Though signals have been given, the government has not yet confirmed a conclusion regarding its planned acquisition of Grand Bahama International Airport, which sits on the island’s flood-prone north shore and sustained severe storm surge damage in Hurricane Dorian.

Pelican Bay caters mostly to business clients, and the property’s general manager disclosed that forward bookings at this stage are “extremely slim”.

Alnebeck explained, “We really need to get up to at least a 40 percent occupancy to be able to sustain the operation and if we don’t get up to that, then we are in trouble. At this present moment we’ll see what happens here in the next few weeks.”

The resort was running at between eight to 10 percent occupancy at the time of our interview, and had been running at less than five percent occupancy during the lockdown period.

“It is very, very grave,” Alnebeck conceded, “and we feel that we have an obligation to be at least one hotel open in Grand Bahama because if not, where is anybody going to stay that comes here?”

Boaters “excited” to return

Weekends at the marina-driven resort property of Old Bahama Bay in West End are typically booked out during the summer, according to its General Manager James Culmer, who said this trend is subject to any changes related to COVID-19.

Referencing the current spike in confirmed cases throughout the U.S., he noted, “Obviously, we have to react here in The Bahamas, so those bookings would only hold if, in fact, conditions hold.”

On a positive note for the resort and its workers, the resort is booked for the July 4 holiday weekend in the U.S.

Culmer said many of the resort’s customers have contacted the property to get clarity on current entry requirements.

And though both he and Alnebeck indicated that boaters experienced initial confusion about entry requirements when borders reopened to them on June 15, he stated that Old Bahama Bay’s boaters “have been excited to come for a long time”.

Like Pelican Bay, Old Bahama Bay has retained its full staff complement and, according to Culmer, the plan is to continue to keep staff members employed.

“We are a good weather property, and if the weather is good we are going to have a full house,” he pointed out, “so the staff is hopeful that business will pick up.”

Tempering the optimism with the realities of business, Culmer stressed that, “We need to do something now.
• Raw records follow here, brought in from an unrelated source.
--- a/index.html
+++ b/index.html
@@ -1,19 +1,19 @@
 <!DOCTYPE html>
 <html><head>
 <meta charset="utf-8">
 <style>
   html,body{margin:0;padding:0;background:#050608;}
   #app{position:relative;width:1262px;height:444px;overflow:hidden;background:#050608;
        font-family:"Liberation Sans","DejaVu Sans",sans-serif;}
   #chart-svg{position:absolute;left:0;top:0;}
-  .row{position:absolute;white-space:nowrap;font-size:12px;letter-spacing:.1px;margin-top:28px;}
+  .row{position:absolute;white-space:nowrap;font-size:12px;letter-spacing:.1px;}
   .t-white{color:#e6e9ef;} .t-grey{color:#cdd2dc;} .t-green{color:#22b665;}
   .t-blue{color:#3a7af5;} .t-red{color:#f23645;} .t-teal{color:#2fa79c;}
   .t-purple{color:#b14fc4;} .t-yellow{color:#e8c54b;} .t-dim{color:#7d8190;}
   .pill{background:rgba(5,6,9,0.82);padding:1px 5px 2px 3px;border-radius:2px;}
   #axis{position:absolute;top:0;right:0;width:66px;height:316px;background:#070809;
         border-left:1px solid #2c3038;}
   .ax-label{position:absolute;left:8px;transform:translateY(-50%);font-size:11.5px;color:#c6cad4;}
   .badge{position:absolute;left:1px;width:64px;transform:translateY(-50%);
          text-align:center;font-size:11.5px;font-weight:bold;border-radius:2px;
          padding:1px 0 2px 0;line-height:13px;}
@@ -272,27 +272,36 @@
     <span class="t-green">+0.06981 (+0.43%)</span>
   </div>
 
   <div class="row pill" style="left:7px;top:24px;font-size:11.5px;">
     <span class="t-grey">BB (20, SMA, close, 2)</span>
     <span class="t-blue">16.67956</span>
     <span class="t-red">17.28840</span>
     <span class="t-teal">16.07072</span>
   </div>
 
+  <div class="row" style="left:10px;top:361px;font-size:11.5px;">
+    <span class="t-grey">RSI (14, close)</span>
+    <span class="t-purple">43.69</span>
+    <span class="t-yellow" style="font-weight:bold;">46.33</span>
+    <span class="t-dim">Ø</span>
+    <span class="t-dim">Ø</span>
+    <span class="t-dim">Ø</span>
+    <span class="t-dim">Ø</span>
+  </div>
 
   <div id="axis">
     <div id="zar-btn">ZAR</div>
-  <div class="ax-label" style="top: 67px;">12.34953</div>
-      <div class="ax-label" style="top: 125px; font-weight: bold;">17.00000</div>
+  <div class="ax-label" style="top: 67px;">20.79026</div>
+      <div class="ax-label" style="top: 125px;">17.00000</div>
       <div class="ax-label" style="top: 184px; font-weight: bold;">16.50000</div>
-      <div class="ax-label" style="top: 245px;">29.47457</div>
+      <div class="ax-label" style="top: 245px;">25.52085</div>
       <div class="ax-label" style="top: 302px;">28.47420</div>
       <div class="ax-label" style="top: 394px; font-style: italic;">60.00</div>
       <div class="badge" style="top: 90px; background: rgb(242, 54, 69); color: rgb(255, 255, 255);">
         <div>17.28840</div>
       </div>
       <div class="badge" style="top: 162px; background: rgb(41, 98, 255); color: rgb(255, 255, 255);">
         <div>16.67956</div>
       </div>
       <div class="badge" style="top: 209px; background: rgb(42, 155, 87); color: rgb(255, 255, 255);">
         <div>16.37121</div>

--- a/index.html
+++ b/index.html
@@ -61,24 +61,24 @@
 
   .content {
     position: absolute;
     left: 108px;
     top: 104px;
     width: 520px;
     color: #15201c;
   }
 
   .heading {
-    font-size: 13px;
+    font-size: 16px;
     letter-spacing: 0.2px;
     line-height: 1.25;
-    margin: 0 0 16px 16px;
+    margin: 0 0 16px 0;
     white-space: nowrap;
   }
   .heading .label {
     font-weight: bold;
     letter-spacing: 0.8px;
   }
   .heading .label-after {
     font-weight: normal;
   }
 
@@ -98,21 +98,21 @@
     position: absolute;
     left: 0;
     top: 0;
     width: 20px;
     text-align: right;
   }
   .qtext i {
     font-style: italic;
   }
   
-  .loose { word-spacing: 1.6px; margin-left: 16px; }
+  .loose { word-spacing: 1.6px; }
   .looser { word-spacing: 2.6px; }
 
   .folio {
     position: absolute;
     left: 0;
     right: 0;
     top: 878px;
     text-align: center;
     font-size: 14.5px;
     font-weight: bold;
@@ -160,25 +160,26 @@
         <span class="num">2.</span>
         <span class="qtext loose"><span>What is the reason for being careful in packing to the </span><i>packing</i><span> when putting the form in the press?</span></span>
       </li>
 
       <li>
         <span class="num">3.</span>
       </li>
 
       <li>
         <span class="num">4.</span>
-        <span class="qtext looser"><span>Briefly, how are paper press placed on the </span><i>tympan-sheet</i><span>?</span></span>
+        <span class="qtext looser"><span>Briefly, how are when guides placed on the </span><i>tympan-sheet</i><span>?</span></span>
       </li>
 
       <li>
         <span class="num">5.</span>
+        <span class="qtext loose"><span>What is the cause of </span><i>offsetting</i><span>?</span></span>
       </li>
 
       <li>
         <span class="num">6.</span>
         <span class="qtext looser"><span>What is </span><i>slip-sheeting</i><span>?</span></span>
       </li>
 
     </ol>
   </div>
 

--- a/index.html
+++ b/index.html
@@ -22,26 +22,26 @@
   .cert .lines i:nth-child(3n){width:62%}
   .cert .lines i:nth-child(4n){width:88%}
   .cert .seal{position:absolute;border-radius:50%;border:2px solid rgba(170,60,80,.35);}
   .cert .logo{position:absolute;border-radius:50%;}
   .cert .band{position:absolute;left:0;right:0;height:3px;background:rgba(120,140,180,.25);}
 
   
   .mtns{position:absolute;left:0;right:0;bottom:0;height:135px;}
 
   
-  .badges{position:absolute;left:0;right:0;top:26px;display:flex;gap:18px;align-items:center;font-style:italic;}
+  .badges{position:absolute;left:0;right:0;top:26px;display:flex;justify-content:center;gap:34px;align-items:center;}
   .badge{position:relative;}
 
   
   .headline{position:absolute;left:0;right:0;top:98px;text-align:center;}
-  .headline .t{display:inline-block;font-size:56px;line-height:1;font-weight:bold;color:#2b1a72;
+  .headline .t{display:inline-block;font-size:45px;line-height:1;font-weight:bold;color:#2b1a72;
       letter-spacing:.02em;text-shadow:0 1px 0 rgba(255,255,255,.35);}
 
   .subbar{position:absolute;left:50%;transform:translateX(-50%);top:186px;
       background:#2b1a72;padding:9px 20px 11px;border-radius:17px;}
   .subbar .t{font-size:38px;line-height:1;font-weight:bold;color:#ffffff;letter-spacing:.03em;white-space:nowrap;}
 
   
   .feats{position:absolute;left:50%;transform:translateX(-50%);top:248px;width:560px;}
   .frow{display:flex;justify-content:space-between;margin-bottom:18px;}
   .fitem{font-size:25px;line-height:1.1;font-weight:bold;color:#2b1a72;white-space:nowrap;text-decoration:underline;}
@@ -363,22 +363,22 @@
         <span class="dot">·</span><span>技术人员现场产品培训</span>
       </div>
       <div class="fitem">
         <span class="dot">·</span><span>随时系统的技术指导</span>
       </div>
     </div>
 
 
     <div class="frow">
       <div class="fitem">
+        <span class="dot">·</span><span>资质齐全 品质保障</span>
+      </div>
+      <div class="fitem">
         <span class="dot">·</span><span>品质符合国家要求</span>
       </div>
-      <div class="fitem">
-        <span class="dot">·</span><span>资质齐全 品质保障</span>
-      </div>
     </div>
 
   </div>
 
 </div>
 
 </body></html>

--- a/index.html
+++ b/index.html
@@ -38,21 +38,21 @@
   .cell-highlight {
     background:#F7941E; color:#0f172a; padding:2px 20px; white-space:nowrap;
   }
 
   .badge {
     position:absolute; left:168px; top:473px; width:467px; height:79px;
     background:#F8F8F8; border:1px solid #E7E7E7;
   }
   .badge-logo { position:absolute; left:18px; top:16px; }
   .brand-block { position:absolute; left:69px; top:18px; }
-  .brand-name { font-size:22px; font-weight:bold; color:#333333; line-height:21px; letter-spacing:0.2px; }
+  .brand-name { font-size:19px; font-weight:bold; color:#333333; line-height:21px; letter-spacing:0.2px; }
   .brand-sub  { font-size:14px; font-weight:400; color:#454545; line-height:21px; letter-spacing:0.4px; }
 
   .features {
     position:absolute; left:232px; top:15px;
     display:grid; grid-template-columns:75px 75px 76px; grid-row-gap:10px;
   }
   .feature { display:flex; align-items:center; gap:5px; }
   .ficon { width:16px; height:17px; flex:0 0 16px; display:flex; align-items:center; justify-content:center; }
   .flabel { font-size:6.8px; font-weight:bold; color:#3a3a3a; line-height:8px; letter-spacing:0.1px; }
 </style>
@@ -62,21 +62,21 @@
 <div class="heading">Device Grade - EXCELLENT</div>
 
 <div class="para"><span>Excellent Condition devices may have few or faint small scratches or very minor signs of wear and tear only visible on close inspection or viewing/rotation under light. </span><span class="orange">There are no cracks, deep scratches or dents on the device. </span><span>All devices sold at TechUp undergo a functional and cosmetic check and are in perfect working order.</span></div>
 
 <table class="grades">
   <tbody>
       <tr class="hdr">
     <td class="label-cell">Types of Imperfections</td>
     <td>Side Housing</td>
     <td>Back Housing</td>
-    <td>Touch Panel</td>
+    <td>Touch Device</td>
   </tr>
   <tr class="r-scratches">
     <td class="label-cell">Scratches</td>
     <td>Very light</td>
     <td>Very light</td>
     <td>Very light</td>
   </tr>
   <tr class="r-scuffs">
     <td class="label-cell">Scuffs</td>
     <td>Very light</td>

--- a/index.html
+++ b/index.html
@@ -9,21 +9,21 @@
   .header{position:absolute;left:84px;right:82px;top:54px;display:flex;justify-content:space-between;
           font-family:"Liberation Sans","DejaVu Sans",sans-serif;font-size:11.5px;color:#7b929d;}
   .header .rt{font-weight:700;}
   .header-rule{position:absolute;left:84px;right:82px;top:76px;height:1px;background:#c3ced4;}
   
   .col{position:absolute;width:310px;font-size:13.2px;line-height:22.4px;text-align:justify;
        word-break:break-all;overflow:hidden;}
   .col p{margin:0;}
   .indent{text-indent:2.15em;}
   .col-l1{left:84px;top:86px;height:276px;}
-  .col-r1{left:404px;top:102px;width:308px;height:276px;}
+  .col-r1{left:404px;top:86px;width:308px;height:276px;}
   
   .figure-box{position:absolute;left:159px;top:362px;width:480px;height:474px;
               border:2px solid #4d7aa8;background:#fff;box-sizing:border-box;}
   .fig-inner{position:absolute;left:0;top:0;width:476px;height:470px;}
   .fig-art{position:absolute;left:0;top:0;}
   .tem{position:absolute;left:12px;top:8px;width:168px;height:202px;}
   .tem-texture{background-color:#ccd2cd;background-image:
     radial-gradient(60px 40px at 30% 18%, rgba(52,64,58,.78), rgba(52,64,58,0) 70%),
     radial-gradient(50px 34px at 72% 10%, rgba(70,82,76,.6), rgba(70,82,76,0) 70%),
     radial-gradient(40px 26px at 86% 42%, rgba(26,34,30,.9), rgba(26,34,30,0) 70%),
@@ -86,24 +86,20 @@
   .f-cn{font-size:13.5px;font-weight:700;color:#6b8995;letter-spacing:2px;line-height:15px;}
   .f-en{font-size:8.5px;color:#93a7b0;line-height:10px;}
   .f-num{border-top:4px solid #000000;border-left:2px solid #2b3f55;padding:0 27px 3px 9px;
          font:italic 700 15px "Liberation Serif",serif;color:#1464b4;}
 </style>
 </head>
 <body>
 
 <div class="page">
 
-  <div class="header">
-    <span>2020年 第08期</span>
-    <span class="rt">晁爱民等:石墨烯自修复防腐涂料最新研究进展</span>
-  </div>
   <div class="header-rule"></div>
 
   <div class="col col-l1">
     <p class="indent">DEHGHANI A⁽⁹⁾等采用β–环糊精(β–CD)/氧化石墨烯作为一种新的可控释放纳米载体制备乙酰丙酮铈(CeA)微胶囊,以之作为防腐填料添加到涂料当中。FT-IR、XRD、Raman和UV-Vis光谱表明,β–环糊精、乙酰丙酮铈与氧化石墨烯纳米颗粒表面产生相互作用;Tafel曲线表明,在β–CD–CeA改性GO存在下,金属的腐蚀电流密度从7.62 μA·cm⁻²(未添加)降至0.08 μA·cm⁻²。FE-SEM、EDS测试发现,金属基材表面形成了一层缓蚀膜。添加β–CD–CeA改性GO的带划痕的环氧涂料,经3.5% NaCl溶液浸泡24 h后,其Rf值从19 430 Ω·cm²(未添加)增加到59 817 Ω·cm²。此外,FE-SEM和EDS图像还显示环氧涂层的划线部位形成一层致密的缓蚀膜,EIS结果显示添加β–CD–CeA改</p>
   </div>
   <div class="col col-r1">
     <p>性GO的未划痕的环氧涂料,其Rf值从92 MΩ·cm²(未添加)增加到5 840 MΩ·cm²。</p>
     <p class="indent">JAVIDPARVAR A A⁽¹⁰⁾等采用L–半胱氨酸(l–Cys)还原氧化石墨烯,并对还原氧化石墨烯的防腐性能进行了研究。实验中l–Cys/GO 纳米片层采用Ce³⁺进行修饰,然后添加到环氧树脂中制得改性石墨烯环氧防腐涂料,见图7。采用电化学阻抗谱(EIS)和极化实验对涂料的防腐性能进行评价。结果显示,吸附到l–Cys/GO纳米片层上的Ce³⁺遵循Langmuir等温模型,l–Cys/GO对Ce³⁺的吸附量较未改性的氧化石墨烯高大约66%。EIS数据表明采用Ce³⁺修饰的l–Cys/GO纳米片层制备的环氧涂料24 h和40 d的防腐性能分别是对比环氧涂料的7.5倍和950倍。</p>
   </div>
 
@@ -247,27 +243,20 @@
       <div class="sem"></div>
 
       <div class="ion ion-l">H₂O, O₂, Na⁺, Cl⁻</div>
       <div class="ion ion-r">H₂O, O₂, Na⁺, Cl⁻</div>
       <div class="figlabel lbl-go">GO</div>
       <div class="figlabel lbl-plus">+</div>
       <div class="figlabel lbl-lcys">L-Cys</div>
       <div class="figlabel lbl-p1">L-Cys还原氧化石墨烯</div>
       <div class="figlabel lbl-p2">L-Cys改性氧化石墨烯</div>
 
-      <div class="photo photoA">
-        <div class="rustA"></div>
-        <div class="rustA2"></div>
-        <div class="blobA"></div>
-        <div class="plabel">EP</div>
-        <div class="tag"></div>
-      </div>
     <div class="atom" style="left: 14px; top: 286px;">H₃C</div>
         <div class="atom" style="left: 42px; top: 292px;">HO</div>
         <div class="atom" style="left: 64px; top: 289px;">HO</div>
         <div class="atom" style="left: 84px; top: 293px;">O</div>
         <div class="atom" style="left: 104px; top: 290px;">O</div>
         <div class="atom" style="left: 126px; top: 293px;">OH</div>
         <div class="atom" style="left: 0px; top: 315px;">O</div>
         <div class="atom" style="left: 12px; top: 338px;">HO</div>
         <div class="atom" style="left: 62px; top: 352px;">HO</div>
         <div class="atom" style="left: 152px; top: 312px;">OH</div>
We need to be able to make some money now to be able to sustain employment.”

Concerns continue to be expressed about entry requirements for travelers to The Bahamas, with some residents applauding pre-testing requirements as others express fear that the entry requirements could result in would-be tourists choosing not to travel to the destination.

Culmer indicated that Old Bahama Bay’s clientele of repeat visitors do not view the requirements as deterrents to their travel plans.

“We get repeat customers who have made this their family destination so their only issue is they were having difficulty understanding what the requirement was, and once they know that, they are fine,” he assured.

Several boaters were in at the time of our interview.

“They see this as an escape,” Culmer continued, “and I see them out there now and they are just happy to be away from America; they find this as a peaceful refuge and they’ll put up with the challenges of testing.”

The caveat to this, he stressed, is that officials do not “keep moving the goal post” with respect to entry requirements.